- [Exercise directions]:
Output, exactly and in full, the entries that appear below.

- [Available records]:
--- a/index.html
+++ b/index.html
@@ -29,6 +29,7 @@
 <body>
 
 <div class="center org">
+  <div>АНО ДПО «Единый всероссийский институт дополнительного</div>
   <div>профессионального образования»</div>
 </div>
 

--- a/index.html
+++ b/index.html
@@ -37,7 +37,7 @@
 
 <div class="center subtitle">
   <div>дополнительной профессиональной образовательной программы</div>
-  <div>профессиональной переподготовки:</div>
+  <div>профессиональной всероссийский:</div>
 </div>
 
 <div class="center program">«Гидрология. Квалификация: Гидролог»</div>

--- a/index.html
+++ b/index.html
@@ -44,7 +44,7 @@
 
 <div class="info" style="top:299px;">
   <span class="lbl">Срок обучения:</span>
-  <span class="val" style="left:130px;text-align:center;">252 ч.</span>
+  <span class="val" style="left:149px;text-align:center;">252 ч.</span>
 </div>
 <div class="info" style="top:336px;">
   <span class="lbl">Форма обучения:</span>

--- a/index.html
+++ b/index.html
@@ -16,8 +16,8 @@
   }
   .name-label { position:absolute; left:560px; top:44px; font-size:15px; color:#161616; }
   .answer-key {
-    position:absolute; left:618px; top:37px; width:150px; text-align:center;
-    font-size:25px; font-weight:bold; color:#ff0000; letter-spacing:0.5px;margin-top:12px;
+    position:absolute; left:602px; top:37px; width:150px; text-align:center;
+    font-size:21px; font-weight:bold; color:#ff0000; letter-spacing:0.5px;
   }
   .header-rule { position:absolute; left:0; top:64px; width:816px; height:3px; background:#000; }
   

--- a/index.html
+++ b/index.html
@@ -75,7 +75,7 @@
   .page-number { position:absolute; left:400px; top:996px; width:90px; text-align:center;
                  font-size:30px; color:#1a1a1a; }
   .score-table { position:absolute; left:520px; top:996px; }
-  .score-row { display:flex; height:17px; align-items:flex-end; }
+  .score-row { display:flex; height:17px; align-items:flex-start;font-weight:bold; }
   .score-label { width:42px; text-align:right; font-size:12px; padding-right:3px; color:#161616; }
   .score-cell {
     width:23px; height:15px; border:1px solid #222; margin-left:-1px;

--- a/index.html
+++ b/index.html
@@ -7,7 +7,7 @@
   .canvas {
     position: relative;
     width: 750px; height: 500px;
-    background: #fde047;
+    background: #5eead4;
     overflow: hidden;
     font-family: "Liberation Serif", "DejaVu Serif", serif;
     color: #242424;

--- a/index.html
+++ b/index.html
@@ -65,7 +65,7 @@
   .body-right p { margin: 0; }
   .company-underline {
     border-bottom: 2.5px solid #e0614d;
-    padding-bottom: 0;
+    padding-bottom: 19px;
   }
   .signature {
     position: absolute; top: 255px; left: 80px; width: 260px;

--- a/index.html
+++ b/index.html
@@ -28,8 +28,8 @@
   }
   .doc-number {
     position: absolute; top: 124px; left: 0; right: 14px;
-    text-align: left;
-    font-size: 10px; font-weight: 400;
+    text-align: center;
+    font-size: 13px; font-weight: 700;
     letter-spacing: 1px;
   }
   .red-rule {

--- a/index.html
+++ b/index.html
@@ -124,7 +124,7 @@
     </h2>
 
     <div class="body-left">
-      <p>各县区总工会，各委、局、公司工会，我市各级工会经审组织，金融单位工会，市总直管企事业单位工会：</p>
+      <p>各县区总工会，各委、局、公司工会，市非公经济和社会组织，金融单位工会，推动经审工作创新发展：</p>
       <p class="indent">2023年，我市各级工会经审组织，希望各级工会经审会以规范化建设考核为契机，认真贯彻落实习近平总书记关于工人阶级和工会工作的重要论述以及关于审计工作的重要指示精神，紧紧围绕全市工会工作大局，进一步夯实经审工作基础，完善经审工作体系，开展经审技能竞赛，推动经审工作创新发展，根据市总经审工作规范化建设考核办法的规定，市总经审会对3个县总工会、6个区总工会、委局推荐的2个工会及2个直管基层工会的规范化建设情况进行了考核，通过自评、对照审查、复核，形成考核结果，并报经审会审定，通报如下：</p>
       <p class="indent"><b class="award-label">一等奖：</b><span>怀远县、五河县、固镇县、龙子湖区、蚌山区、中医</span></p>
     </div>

- [Response]:
--- a/index.html
+++ b/index.html
@@ -29,6 +29,7 @@
 <body>
 
 <div class="center org">
+  <div>АНО ДПО «Единый всероссийский институт дополнительного</div>
   <div>профессионального образования»</div>
 </div>
 

--- a/index.html
+++ b/index.html
@@ -37,7 +37,7 @@
 
 <div class="center subtitle">
   <div>дополнительной профессиональной образовательной программы</div>
-  <div>профессиональной переподготовки:</div>
+  <div>профессиональной всероссийский:</div>
 </div>
 
 <div class="center program">«Гидрология. Квалификация: Гидролог»</div>

--- a/index.html
+++ b/index.html
@@ -44,7 +44,7 @@
 
 <div class="info" style="top:299px;">
   <span class="lbl">Срок обучения:</span>
-  <span class="val" style="left:130px;text-align:center;">252 ч.</span>
+  <span class="val" style="left:149px;text-align:center;">252 ч.</span>
 </div>
 <div class="info" style="top:336px;">
   <span class="lbl">Форма обучения:</span>

--- a/index.html
+++ b/index.html
@@ -16,8 +16,8 @@
   }
   .name-label { position:absolute; left:560px; top:44px; font-size:15px; color:#161616; }
   .answer-key {
-    position:absolute; left:618px; top:37px; width:150px; text-align:center;
-    font-size:25px; font-weight:bold; color:#ff0000; letter-spacing:0.5px;margin-top:12px;
+    position:absolute; left:602px; top:37px; width:150px; text-align:center;
+    font-size:21px; font-weight:bold; color:#ff0000; letter-spacing:0.5px;
   }
   .header-rule { position:absolute; left:0; top:64px; width:816px; height:3px; background:#000; }
   

--- a/index.html
+++ b/index.html
@@ -75,7 +75,7 @@
   .page-number { position:absolute; left:400px; top:996px; width:90px; text-align:center;
                  font-size:30px; color:#1a1a1a; }
   .score-table { position:absolute; left:520px; top:996px; }
-  .score-row { display:flex; height:17px; align-items:flex-end; }
+  .score-row { display:flex; height:17px; align-items:flex-start;font-weight:bold; }
   .score-label { width:42px; text-align:right; font-size:12px; padding-right:3px; color:#161616; }
   .score-cell {
     width:23px; height:15px; border:1px solid #222; margin-left:-1px;

--- a/index.html
+++ b/index.html
@@ -7,7 +7,7 @@
   .canvas {
     position: relative;
     width: 750px; height: 500px;
-    background: #fde047;
+    background: #5eead4;
     overflow: hidden;
     font-family: "Liberation Serif", "DejaVu Serif", serif;
     color: #242424;

--- a/index.html
+++ b/index.html
@@ -65,7 +65,7 @@
   .body-right p { margin: 0; }
   .company-underline {
     border-bottom: 2.5px solid #e0614d;
-    padding-bottom: 0;
+    padding-bottom: 19px;
   }
   .signature {
     position: absolute; top: 255px; left: 80px; width: 260px;

--- a/index.html
+++ b/index.html
@@ -28,8 +28,8 @@
   }
   .doc-number {
     position: absolute; top: 124px; left: 0; right: 14px;
-    text-align: left;
-    font-size: 10px; font-weight: 400;
+    text-align: center;
+    font-size: 13px; font-weight: 700;
     letter-spacing: 1px;
   }
   .red-rule {

--- a/index.html
+++ b/index.html
@@ -124,7 +124,7 @@
     </h2>
 
     <div class="body-left">
-      <p>各县区总工会，各委、局、公司工会，我市各级工会经审组织，金融单位工会，市总直管企事业单位工会：</p>
+      <p>各县区总工会，各委、局、公司工会，市非公经济和社会组织，金融单位工会，推动经审工作创新发展：</p>
       <p class="indent">2023年，我市各级工会经审组织，希望各级工会经审会以规范化建设考核为契机，认真贯彻落实习近平总书记关于工人阶级和工会工作的重要论述以及关于审计工作的重要指示精神，紧紧围绕全市工会工作大局，进一步夯实经审工作基础，完善经审工作体系，开展经审技能竞赛，推动经审工作创新发展，根据市总经审工作规范化建设考核办法的规定，市总经审会对3个县总工会、6个区总工会、委局推荐的2个工会及2个直管基层工会的规范化建设情况进行了考核，通过自评、对照审查、复核，形成考核结果，并报经审会审定，通报如下：</p>
       <p class="indent"><b class="award-label">一等奖：</b><span>怀远县、五河县、固镇县、龙子湖区、蚌山区、中医</span></p>
     </div>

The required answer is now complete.